Node.js - Runtime Performance Troubleshooting

  • Updated

Prerequisite

 

Objective

Running the Contrast Security agent along with a Node.js application (and any other technology actually) will always provide a little bit of an overhead resulting in increased Memory and CPU usage and request latency. As we know this is inevitable because we are running additional code - the agent’s code along with the code of the given application. We at Contrast Security are constantly working to minimize this footprint of our agent and we’ve gone to great lengths in this task, especially in the last year. Nevertheless, the increase in resource usage can prove to be troublesome for some testing and/or production environments, so here are steps to gather performance logs for Contrast Support.

 

Table of Contents

  1. Identify the Troublesome "Phase"
  2. Latency
    1. Route-metrics Logs
    2. Performance Logs
  3. Resources (CPU/Memory)
    1. Flame Graphs
    2. Memory Heap Dumps

Process

Identify the Troublesome "Phase"

We can divide the application life into two phases - application start-up and handling requests.
At the start of each new application, the agent is performing a rewriting of some of the code provided so it can be instrumented. And during the handling requests phase, the agent is tracking each request made. There is a possibility of performance issues in both of the phases. Here, we will talk only about performance issues in the second phase - when your application is handling requests. First, you can identify at what “phase” of your application your issue occurs. If it is in the start-up phase, please visit Node.js - Startup Troubleshooting. If it is in the handling requests phase, continue reading below.

 

Our default configuration is made such as to be suitable for a common type of customer and if you have a more specific case it might need a little tweaking. To do this we suggest relying on the experience of our support team and providing us with collected performance data that we will use to tailor a configuration that will answer your needs. If you are using some process monitoring tool - be sure to send us the logs from it. Other than that here are a few steps that you can take that will help us solve the issue you are facing:

 

Latency

If your performance issues are related to latency, please gather the following route-metrics logs and performance logs and open a ticket with customer support for help.

Route-metrics Logs:

We’ve developed a free and simple to use library that can collect data for the times each request spend being handled in our application and group it by route.

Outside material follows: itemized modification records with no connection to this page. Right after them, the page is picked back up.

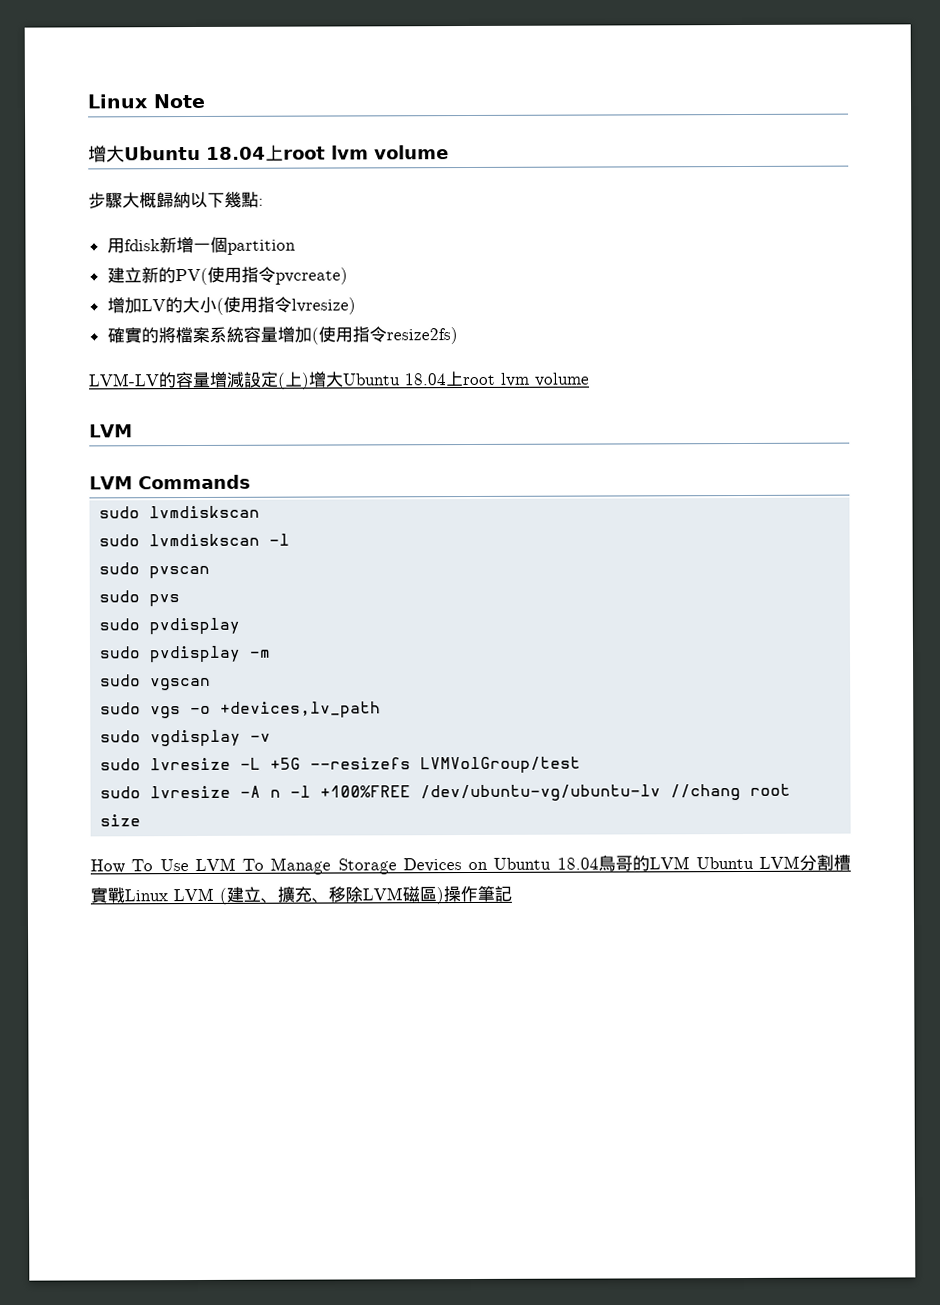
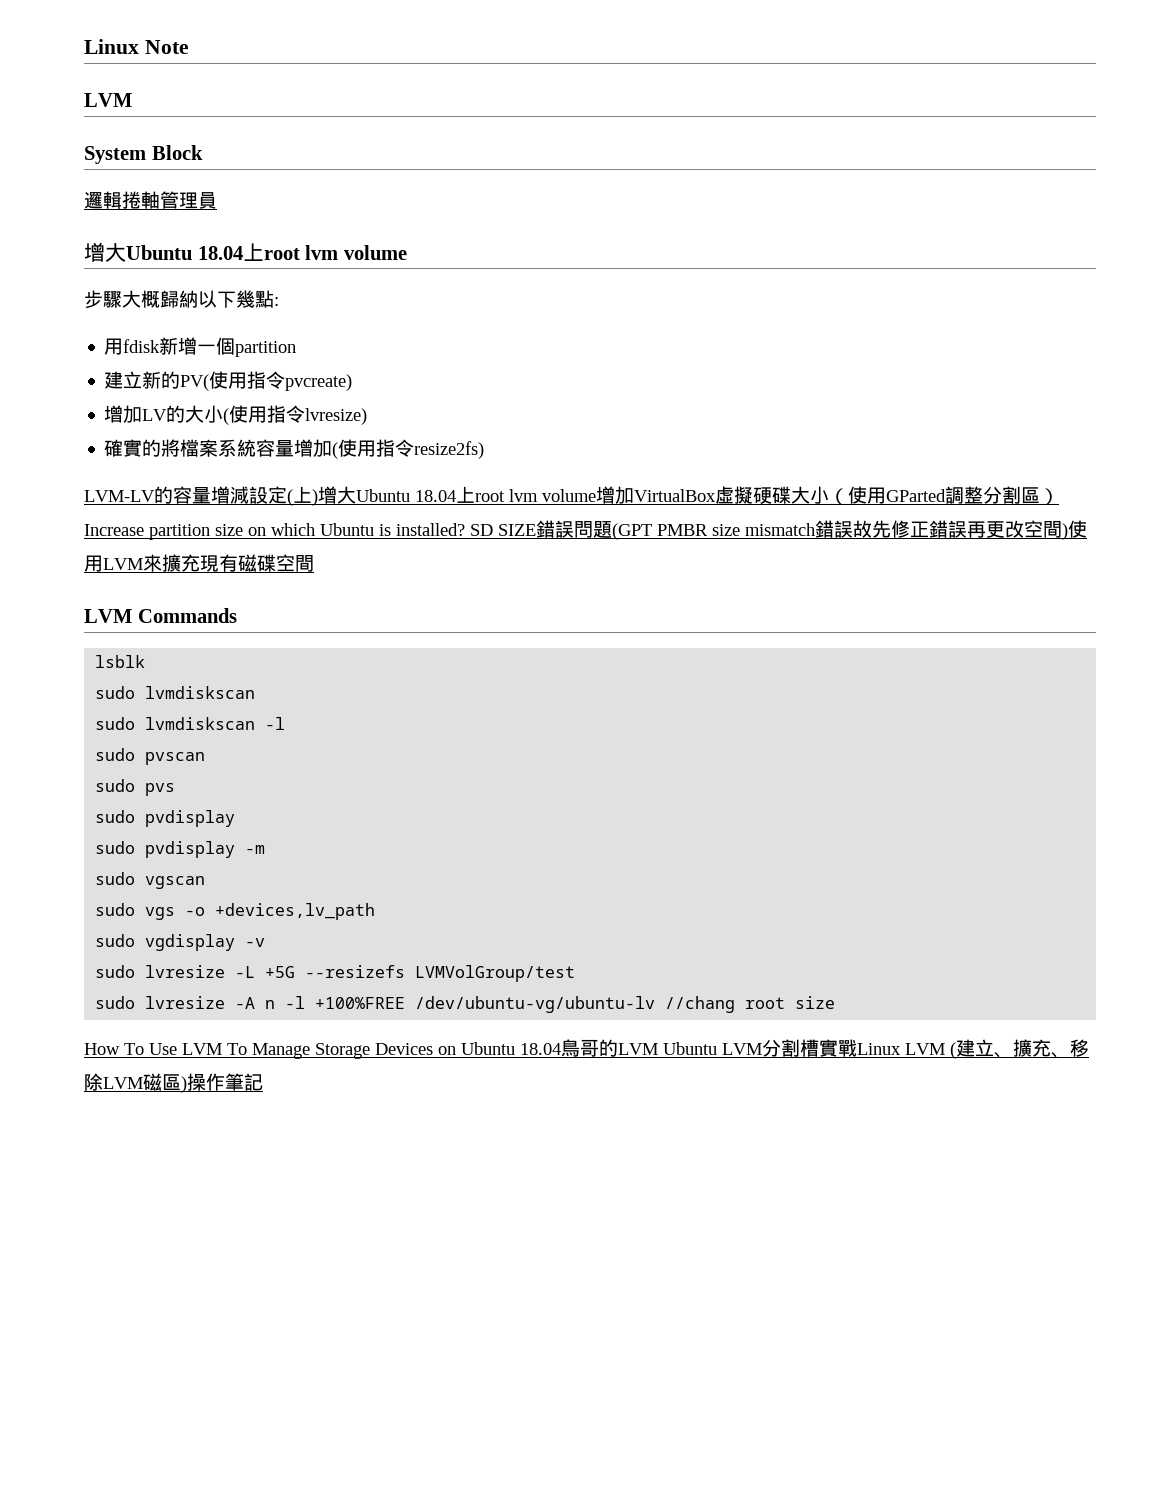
(206, 101) none -> [84,93,132,107] [84,145,203,164] [84,191,217,210] // LVM // System Block // 邏輯捲軸管理員
[89,424,133,438] // LVM -> [596,486,1059,505] [84,520,1087,540] [84,554,314,572] 增加VirtualBox虛擬硬碟大小（使用GParted調整分割區）Increase partition size on which Ubuntu is installed? SD SIZE錯誤問題(GPT PMBR size mismatch錯誤故先修正錯誤再更改空間)使用LVM來擴充現有磁碟空間
(251, 482) none -> [95,655,146,668] // lsblk

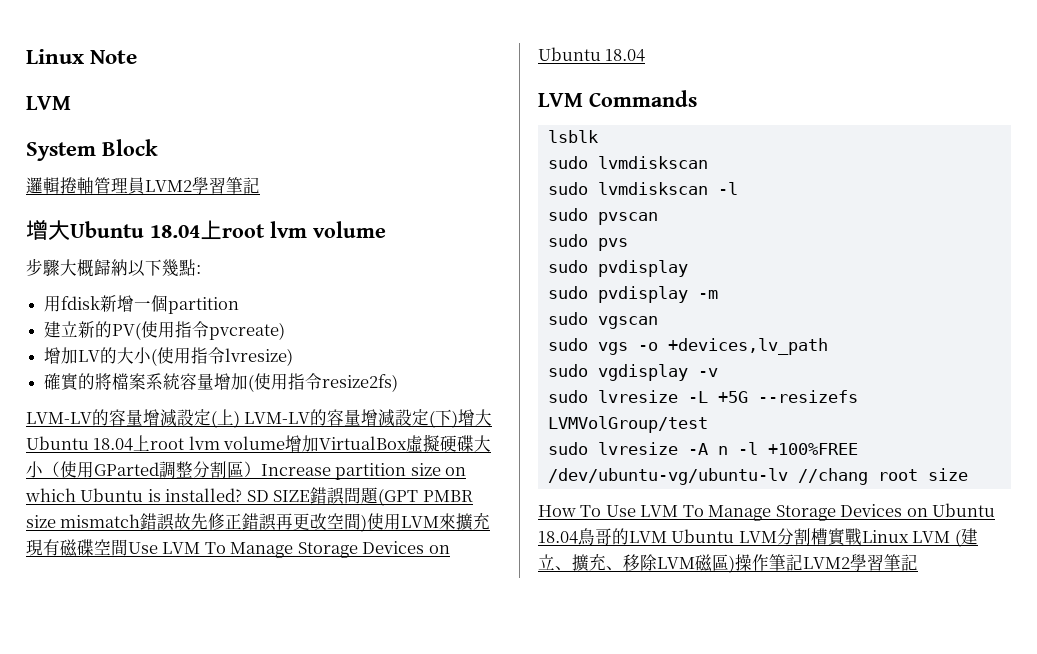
(217, 200) none -> [145,177,260,194] LVM2學習筆記
(318, 497) none -> [244,409,459,428] LVM-LV的容量增減設定(下)
(314, 563) none -> [128,541,450,558] [538,47,646,62] Use LVM To Manage Storage Devices on Ubuntu 18.04
(263, 1082) none -> [803,554,918,571] LVM2學習筆記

  1. Install the library to your project with npm install @contrast/route-metrics

  2. Start your application, but requiring @contrast/route-metrics first. Make sure you require the @contrast/route-metrics library before any other. If, for example, your usual application start script with the agent is node -r @contrast/agent index.js then to start it with @contrast/route-metrics you should change it to:
    node -r @contrast/route-metrics -r @contrast/agent index.js
  3. If no other configuration to @contrast/route-metrics is done a file named route-metrics.log should appear in your application’s working directory.

  4. Run your test suite or exercise the routes that you are having an issue with.

  5. Data about the requests routes, methods, and latency will be written to the route-metrics.log.

    Rename or move the file into another directory and repeat steps 2-4 but this time run your application without the agent so we can have a baseline of your routes performance
  6. Send the two log files to our team for analysis.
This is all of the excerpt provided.